A gaveta da tralha
Outubro 10, 2018
Ricardo Correia
Em tempos remotos, atreveria-me mesmo a dizer que numa outra vida, ou se preferirem até à bem pouco tempo, toda a gente que ia às compras, vinha carregada de sacos de plástico. Então, era mais do que normal haver em qualquer casa portuguesa o saco dos sacos. Ao arrumar-se as compras, ficava ali aquele saco vazio só e desamparado, sem se saber muito bem o que fazer com ele. Até que acabava por ser também ele arrumado dentro de outro saco, junto com outros esquecidos e abandonados, meio amarrotado, aflito, a implorar por ar, meio claustrofóbico a dar um chega para lá nos outros, porque ele tinha que caber lá dentro de qualquer maneira. Mas inevitavelmente o seu fim, estaria mais tarde traçado ao ser usado como saco do lixo.
Felizmente esta coisa dos sacos de plástico grátis viu o seu fim. O que no fundo é de louvar esta atitude ambientalista, porque o planeta está a ficar contaminado com tanto plástico. O planeta agradece e os nossos filhos também. Embora todos saibamos que esta atitude não seja o suficiente, mas já é um bom começo. As toneladas de plástico dos produtos que compramos é de arrepiar. É que, infelizmente usamos plástico para tudo! Até para separar as fatias do presunto ou do queijo já fatiado, vem uma tira de plástico, para além de virem numa cuvete. Os packs dos pacotes de leite trazem plástico. Parece que tudo tem um invólucro de plástico e já não se sabe viver sem isso! Até os rolos de papel higiénico vêm envoltos em plástico! As bolachas vêm em plástico. O pacotão de plástico dos queques, vêem com doses individuais envoltas em plástico. É o plástico do plástico dos queques. Entre muitos outros infelizmente.
Agora dou por mim carregado de sacos, mas de papel. O destino normal destes ditos sacos seria a reciclagem. Acho que até foi por isso que foram inventados. Mas a realidade é que tenho pena de me desfazer deles, e sem dar conta acabo por os dobrar e enfiá-los numa gaveta da cozinha, ao qual apelido de gaveta da tralha. Certamente que todos vocês têm uma gaveta destas lá por casa. Onde guardamos tudo o que não é preciso para nada, mas que temos pena de deitar fora. A certa altura damos conta de que precisamos dessa gaveta, e está cheia de coisas que já deveriam estar no lixo à séculos. E os mistérios que lá descobrimos dentro são infindáveis. Do género, que raio é isto e como veio aqui parar? Isto já vinha na gaveta quando comprei a casa, de certeza que não fui eu que enfiei isso aí para dentro!

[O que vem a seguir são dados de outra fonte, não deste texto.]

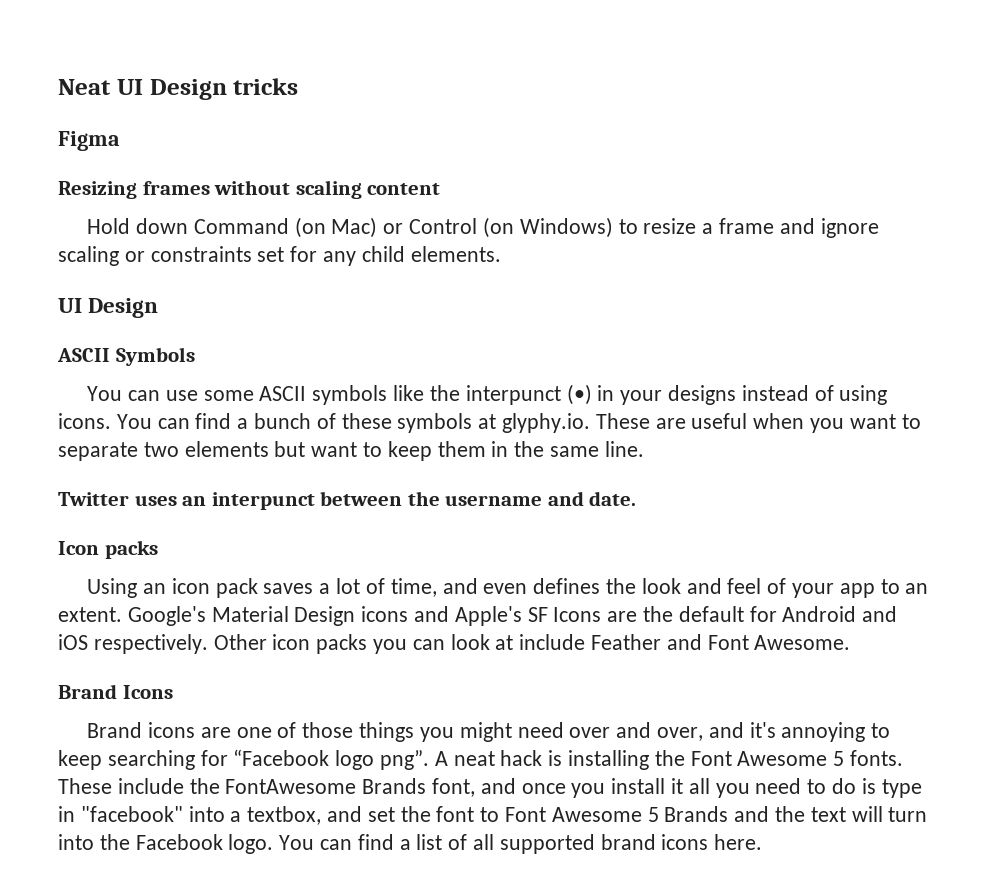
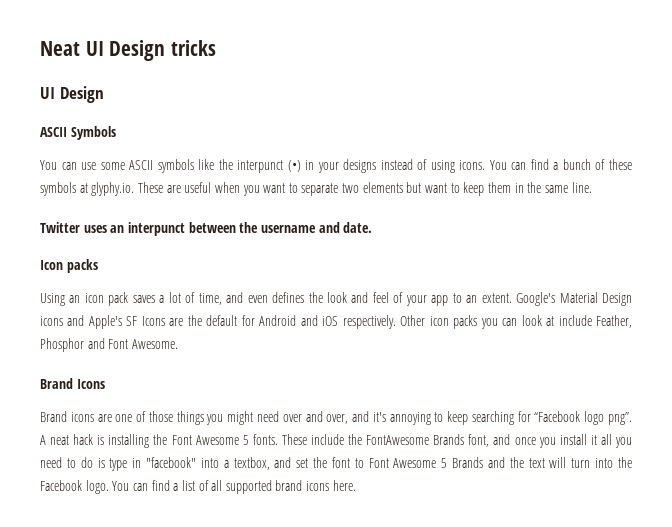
[58,131,120,151] [58,180,441,199] [87,217,879,238] [58,246,501,266] // Figma // Resizing frames without scaling content // Hold down Command (on Mac) or Control (on Windows) to resize a frame and ignore scaling or constraints set for any child elements. -> (217, 48) none
[591,634,662,650] Feather -> [596,315,633,328] [40,338,84,352] Feather, Phosphor

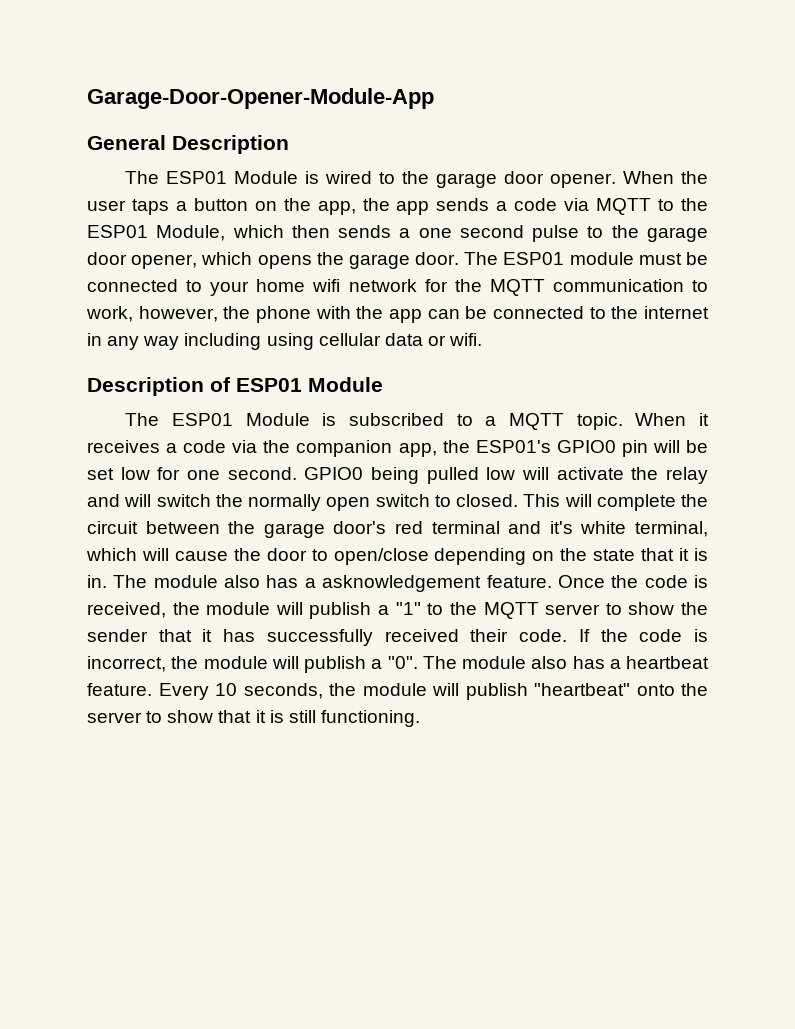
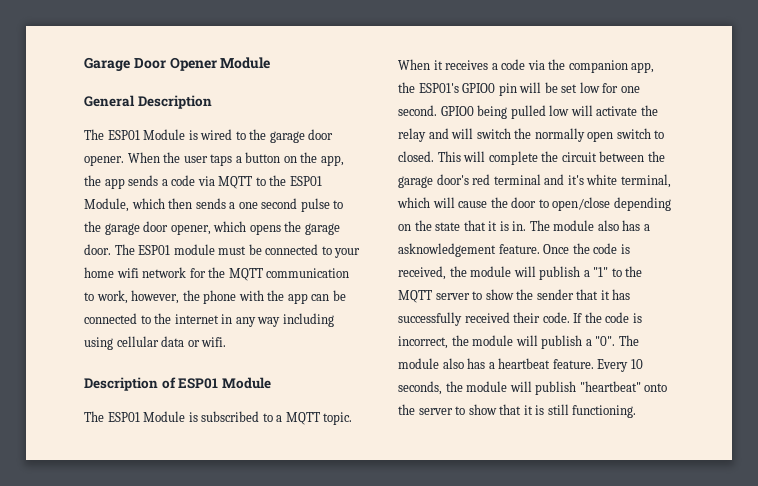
[87,88,434,109] Garage-Door-Opener-Module-App -> [84,57,271,71] Garage Door Opener Module

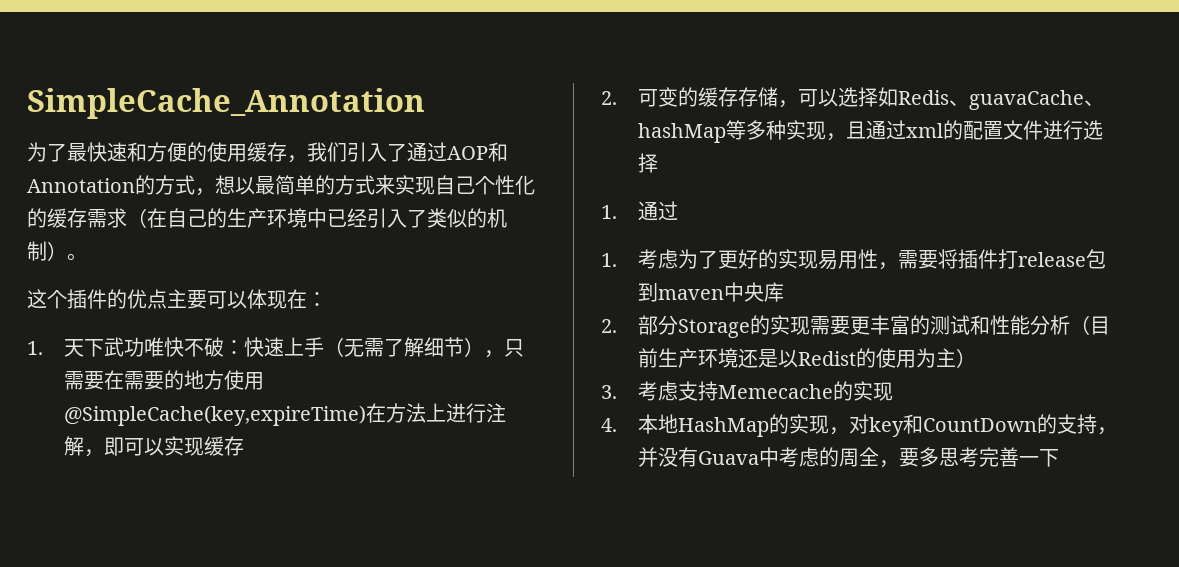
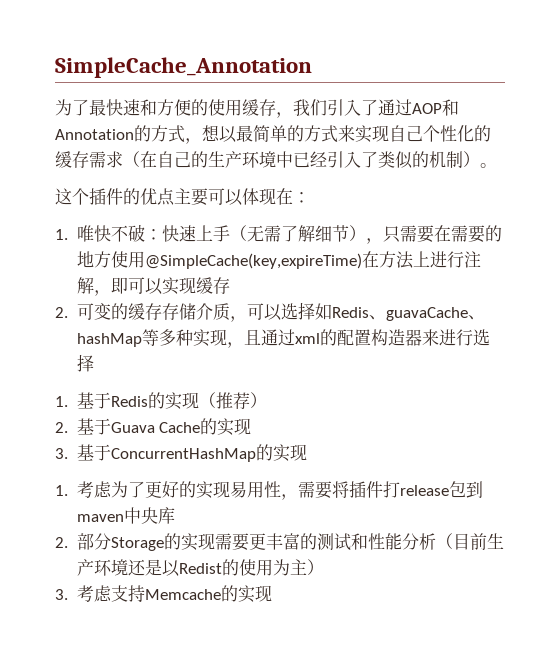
[64,337,145,357] 天下武功 -> (68, 234) none
(779, 97) none -> [195,303,230,321] 介质
[1003,120,1044,140] 文件 -> [370,329,439,346] 构造器来
[638,201,679,221] 通过 -> [76,392,267,410] [55,418,252,436] [55,444,307,462] 基于Redis的实现（推荐） // 2.基于Guava Cache的实现 // 3.基于ConcurrentHashMap的实现
[718,381,894,401] [601,414,1118,437] [638,447,1060,468] Memecache的实现 // 4.本地HashMap的实现，对key和CountDown的支持，并没有Guava中考虑的周全，要多思考完善一下 -> [144,585,272,603] Memcache的实现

No outro dia os sacos eram tantos que a gaveta quase não abria. De modo que a Cláudia passou-se ao ver tantos sacos a fazer volume, e já quase a fazerem novelo, que decidiu tirá-los dali para fora. Lá está alguém inteligente que liberta espaço na gaveta da tralha, para mais tarde ser de novo preenchido esse espaço por inergumes. Mas, por algum motivo estranho, em que a morada final dos ditos sacos de papel seriam o ecoponto, acabaram por se ver enfiados também, no saco dos sacos, ou seja no saco de plástico! What a hell? Realmente o ser humano é estranho. Não custa nada a gente vêr-se livre do lixo, por amor da santa. Olhem o caixote é já ali. Não, tiramos dum sítio para arrumar noutro. E assim se acumula tralha, ao longo dos anos. É para dizermos à boca cheia de que temos muita coisa!